The solution is to choose a performance metric that depends only on the project in question. The obvious such metric for this case is the amount of new generating capacity delivered by the project. The value of a increment of new capacity can then be computed based on the total available capacity, accounting for the incremental capacity delivered from all other projects contained in the candidate portfolios. This approach requires that the tool provide the capability to apply non-linear value models and identify the optimal portfolio via optimization (capabilities that simpler tools often lack), but the result is an evaluation approach that requires far fewer and simpler inputs. As illustrated, smart metrics (that is; good modeling practice), often provides a way to address what might otherwise appear to be impossibly complex project interdependencies.

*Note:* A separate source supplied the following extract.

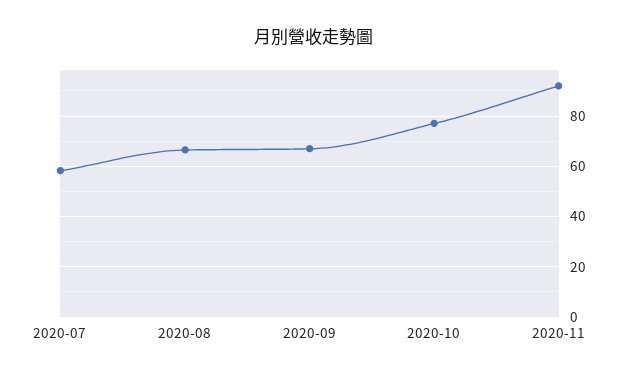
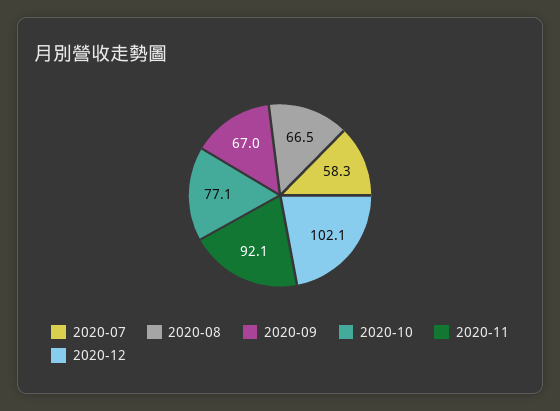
2020-12: none -> 102.1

The Right Metrics Turn Project Proposals into Performance Contracts
Deriving metrics from a decision model ensures that the organization is seeking the right information about proposed projects; namely, the information necessary to estimate the value to be derived by the organization if the project is conducted. The value of the project can then be compared with its cost, and the resulting "bang for the buck" compared with similar estimates for other candidate projects. This provides a sound basis for making project-selection decisions.
If, in addition, the metrics are observables, the organization further benefits in that project proposals serve as performance contracts. In return for a chance at obtaining a share of the organization's limited resources, project proponents indicate in the clearest and most relevant terms what they expect the project will accomplish. Project results and impacts can then be tracked and compared with the original estimates. Performance contracts document the terms of the agreement, protecting both parties to the contract. Framing the project as a performance contract creates a healthy shift in perspective. Instead of choosing which projects to cut, the focus is on deciding what project opportunities to purchase.

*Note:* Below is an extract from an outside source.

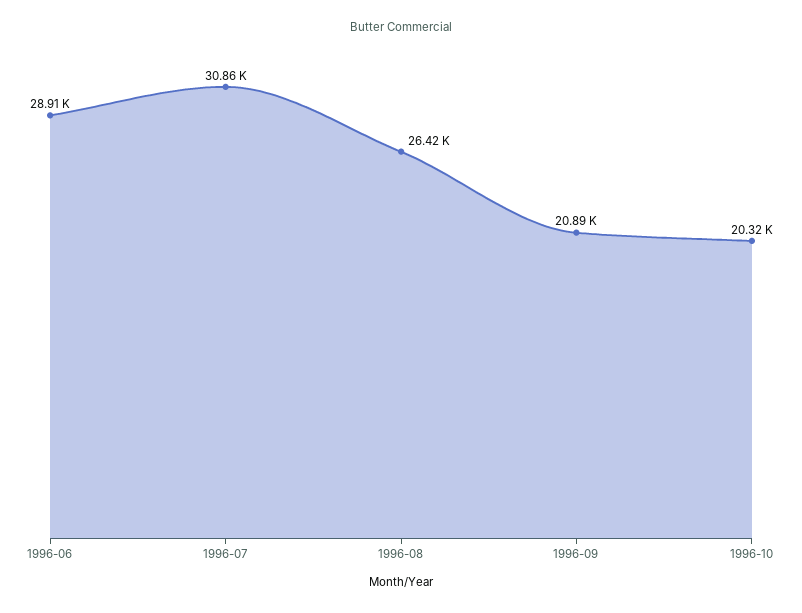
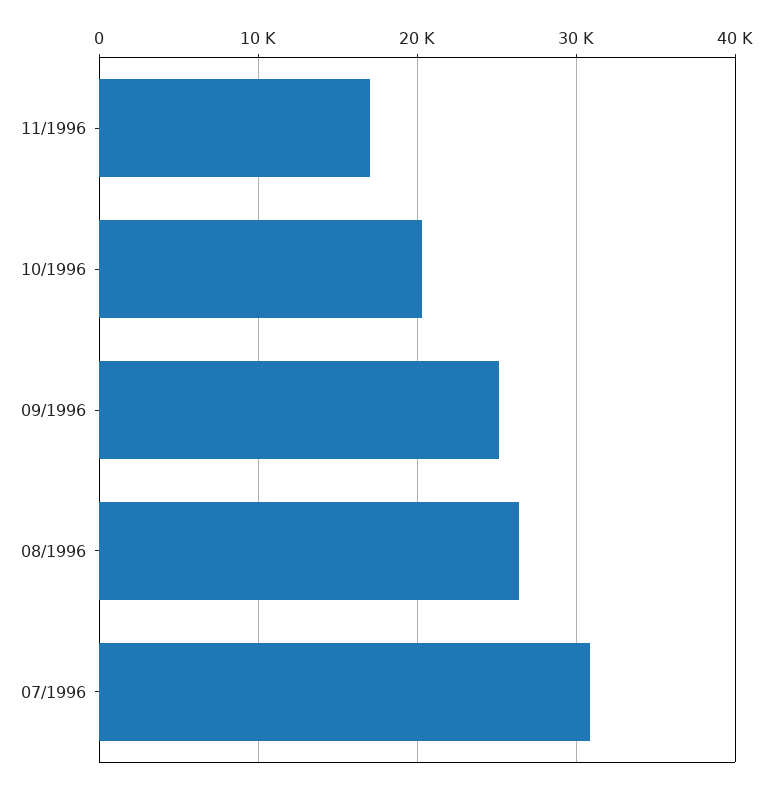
1996-06: 28910 -> none
1996-09: 20890 -> 25000
11/1996: none -> 17000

Due to uncertainty, project outcomes may not exactly match forecasts. Thus, what the implicit contract requires is not that project managers invariably be held responsible for achieving all of the performance indicated by their estimates, but that any significant deviations between estimates and actuals be explained. Over time and on average, some projects should exceed expectations while others will fall short. In the meantime, the organization can learn to improve forecasts by tracking and better understanding the uncertainties that are involved.
In situations where the uncertainty is considerable, it may be useful to separate metrics for indicating the benefits that can be expected from benefits that are more speculative and uncertain. The "expected" benefits then become the basis for the performance contract and the speculative benefits can be appropriately discounted based on risk (see Part 5).